Naturally, if I try to naively model this in my Terraform provider by defining the attribute as an Optional Computed MapAttribute, then I get inconsistency errors, since the Read() value will contain keys that the planned value did not have.

Right now I’m modeling this by storing only the user-provided keys in the Terraform state in my Create() implementation, and taking the intersection of the keys present in the current state and the keys returned from the API in my Read() and Update() implementations (to allow the resource to be imported without immediately requiring replacement, if the user-provided values already match those returned by the API).

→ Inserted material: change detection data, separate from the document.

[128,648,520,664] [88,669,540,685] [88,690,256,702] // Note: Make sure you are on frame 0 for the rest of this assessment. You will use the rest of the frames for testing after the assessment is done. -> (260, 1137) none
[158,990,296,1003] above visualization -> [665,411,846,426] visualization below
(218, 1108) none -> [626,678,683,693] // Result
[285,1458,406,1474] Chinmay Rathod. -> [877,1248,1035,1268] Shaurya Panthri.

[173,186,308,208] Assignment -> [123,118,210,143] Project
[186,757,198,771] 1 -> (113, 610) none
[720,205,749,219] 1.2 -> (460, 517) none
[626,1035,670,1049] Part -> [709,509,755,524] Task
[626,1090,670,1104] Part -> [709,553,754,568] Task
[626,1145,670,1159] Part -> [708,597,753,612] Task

This is less than ideal though, since the user has no way to retrieve the values of API-provided defaults:

resource "example" "resource" {
  attribute = {
    user_provided_key = "example"
  }
}

# Error: Invalid index
output "api_provided_key" {
  value = example.resource.attribute.api_provided_key
}

Is the only alternative to provide a separate read-only Computed attribute for the merged attribute value? For example:

resource "example" "resource" {
  attribute = {
    user_provided_key = "example"
  }
}

# api_provided_key = "default"
output "api_provided_key" {
  value = example.resource.attribute_merged.api_provided_key
}

# user_provided_key = "example"
output "user_provided_key" {
  value = example.resource.attribute_merged.user_provided_key
}

I don’t particularly like this solution, since it’s not very ergonomic or intuitive for users, and my resource will have more than one attribute that follows this pattern, causing a lot of duplication of attributes.

hi @zanecodes

In the long run I think keeping the inputs separated from the outputs will make things much easier. While it seems inconvenient at first that the config doesn’t map directly to the the API, it will make the Terraform configuration more clear when the single resource is composed into larger configurations.

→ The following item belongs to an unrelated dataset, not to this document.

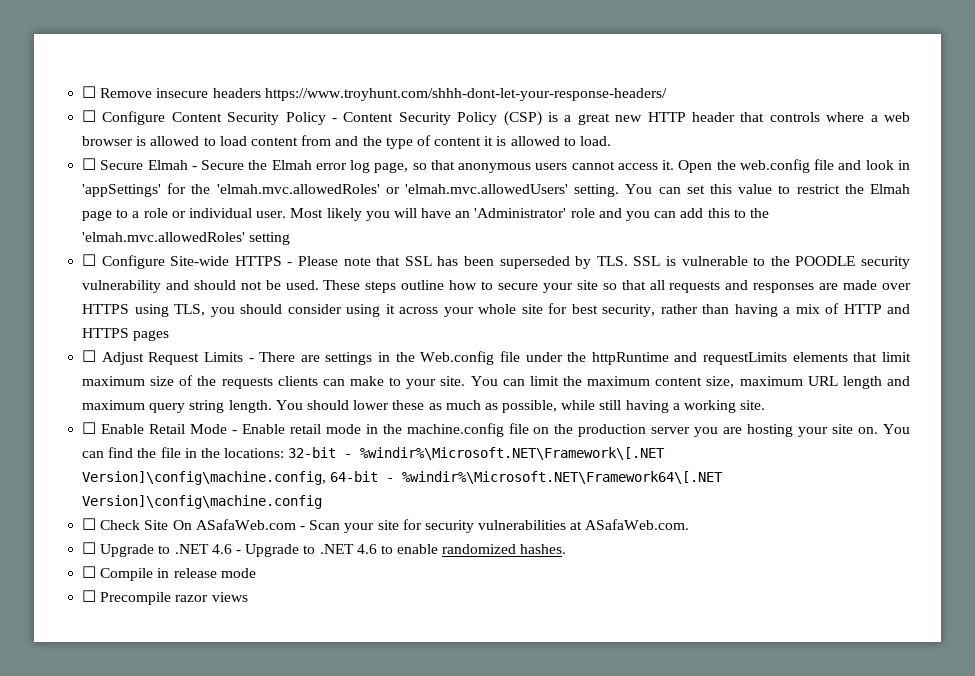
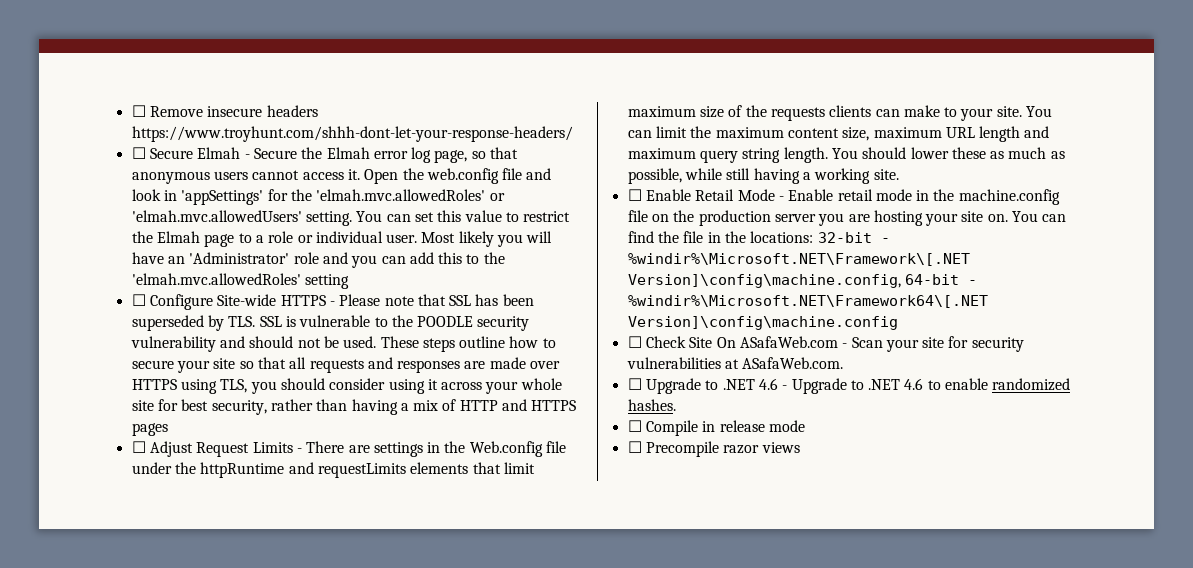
[82,110,911,126] [82,135,612,149] // ☐ Configure Content Security Policy - Content Security Policy (CSP) is a great new HTTP header that controls where a web browser is allowed to load content from and the type of content it is allowed to load. -> (573, 134) none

If you’re referencing a resource, you usually don’t need to care about what is already statically defined in the configuration, you could reference that data directly elsewhere. You are typically only concerned with the computed data from the referenced resource, and having that be consistently presented as documented outputs makes that easier to understand.

If you attempt to keep the inputs and outputs combined, hide the changes during apply, and update the value on the next read; you are going to end up with confusing situations where users can’t get a stable configuration after a single plan and apply.

The main thing that bothers me is that Maps are kind of an exception to how resource attributes behave in general with regard to merging user-provided and API-provided values. An attribute that is not configured by the user is left null, and Terraform doesn’t complain if the attribute value changes from null to some other API-provided value in the Terraform state, as long as it’s marked Computed.

For example, the API can add the api_provided_key to the resource with some default value, and this is fine:

resource "example" "resource" {
  user_provided_key = "example"
}

# api_provided_key = "default"
output "api_provided_key" {
  value = example.resource.api_provided_key
}

# user_provided_key = "example"
output "user_provided_key" {
  value = example.resource.user_provided_key
}

But this throws a Provider produced inconsistent result after apply error if the API adds the api_provided_key to map_attribute and it gets stored in the Terraform state:

resource "example" "resource" {
  map_attribute = {
    user_provided_key = "example"
  }
}

output "api_provided_key" {
  value = example.resource.map_attribute.api_provided_key
}

output "user_provided_key" {
  value = example.resource.map_attribute.user_provided_key
}

It seems like this should work too, as long as the user-provided value isn’t changed or overridden by the API.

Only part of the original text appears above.